Bandiera bianca
Un gesuita per i paraguaiani d'Italia
Il tempo, la cronologia, il principio causa-effetto, erano concetti estranei agli indigeni del Paraguay, abituati a vivere nel momento. Poi arrivarono i missionari della compagnia di Gesù. Una storia che Draghi conosce bene e che tornerà utile anche a tutti noi
I paraguaiani non conoscevano il tempo. Quando i primi missionari gesuiti raggiunsero quelle lontane terre, fra il 1585 e il 1587, si accorsero di essere indietro col programma: più dell’evenienza che gli indigeni circolassero ignudi o indulgessero all’occasionale antropofagia, i missionari scoprirono di dover preoccuparsi anzitutto dell’inconsapevolezza con cui i futuri catecumeni vivevano esclusivamente nel momento, in preda a passioni assolute, subitanei entusiasmi e incontenibili terrori. Provate voi a convertire alla fede nella vita eterna persone che hanno una confusa nozione di ieri e di domani; provate voi a prospettare le conseguenze ultramondane di buone e cattive azioni a persone costantemente identificate dall’emozione di cui erano in preda, fosse fregola o pigrizia, ardore o avvilimento.

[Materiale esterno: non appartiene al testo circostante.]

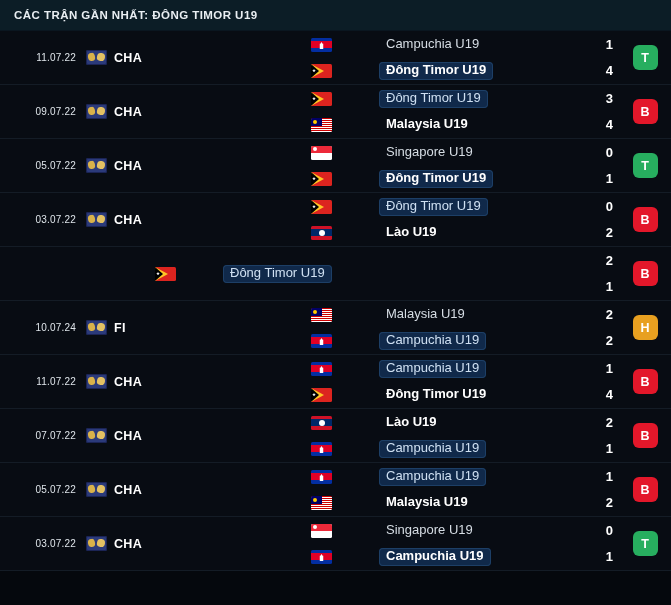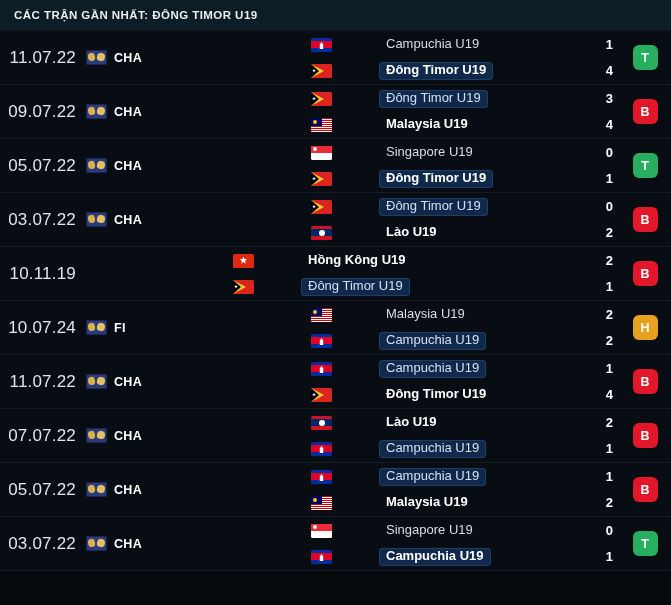"11.07.22" .col-date { font-size: 17px -> 10px }
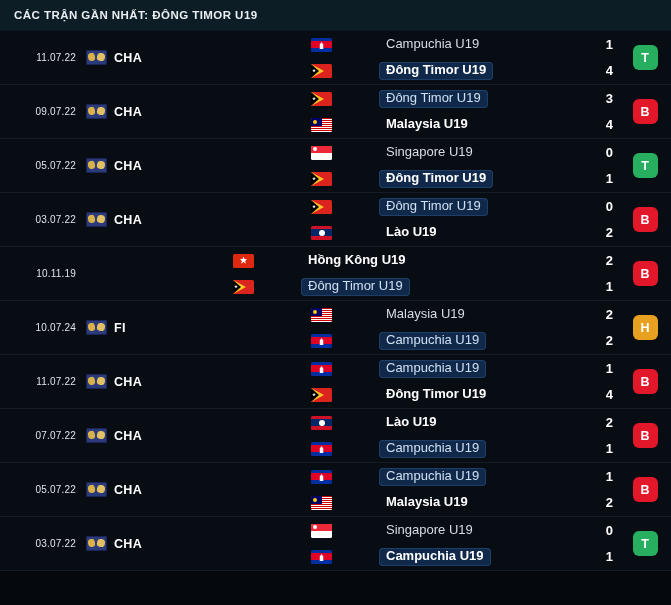"Hồng Kông U19" div.team-line { html: <div> <div> <i></i> </div> <span>Hồng Kông U19</span> </div> -> none }
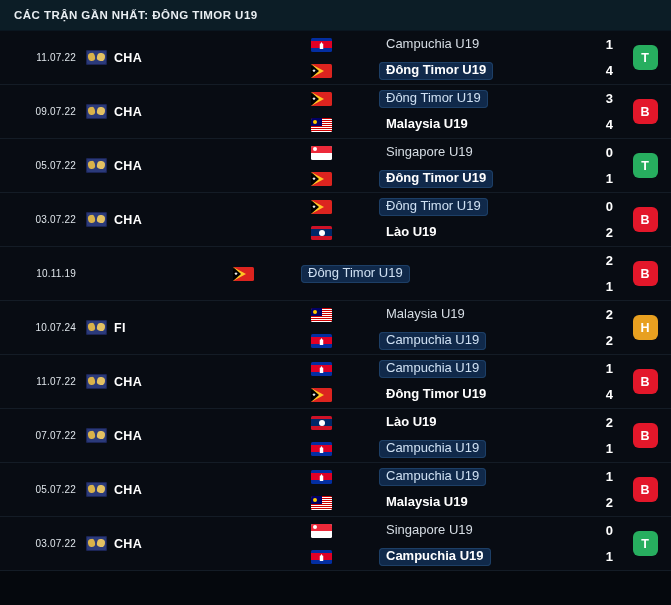"10.11.19" div.col-date { html: <div>10.11.19</div> -> none }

Che pazienza, i gesuiti. Per mettere in atto il proprio vasto programma a lungo termine, si misero lì a spiegare ai paraguaiani i fondamentali della cronologia, del principio di causa-effetto, della logica e della matematica; li educarono alla domesticità e riformarono i loro rapporti strutturandoli in complesse architetture sociali; insegnarono loro nuovi lavori e fecero cadere in disuso attività insensate o controproducenti; facevano ripassare le tabelline dopo ogni messa e, per i più distratti, istituirono un’apposita campana che rintoccasse per chiamare a regolari doveri coniugali. Tempo due generazioni, e il Paraguay era stato ricostruito da zero, come la più organizzata e sofisticata delle civiltà, capace di mantenersi da sé, di organizzarsi per bene e di difendersi con le cattive se necessario. Mario Draghi questa storia la conosce a menadito, avendo studiato dai reverendi padri; tornerà utile anche a tutti noi, paraguaiani d’Italia.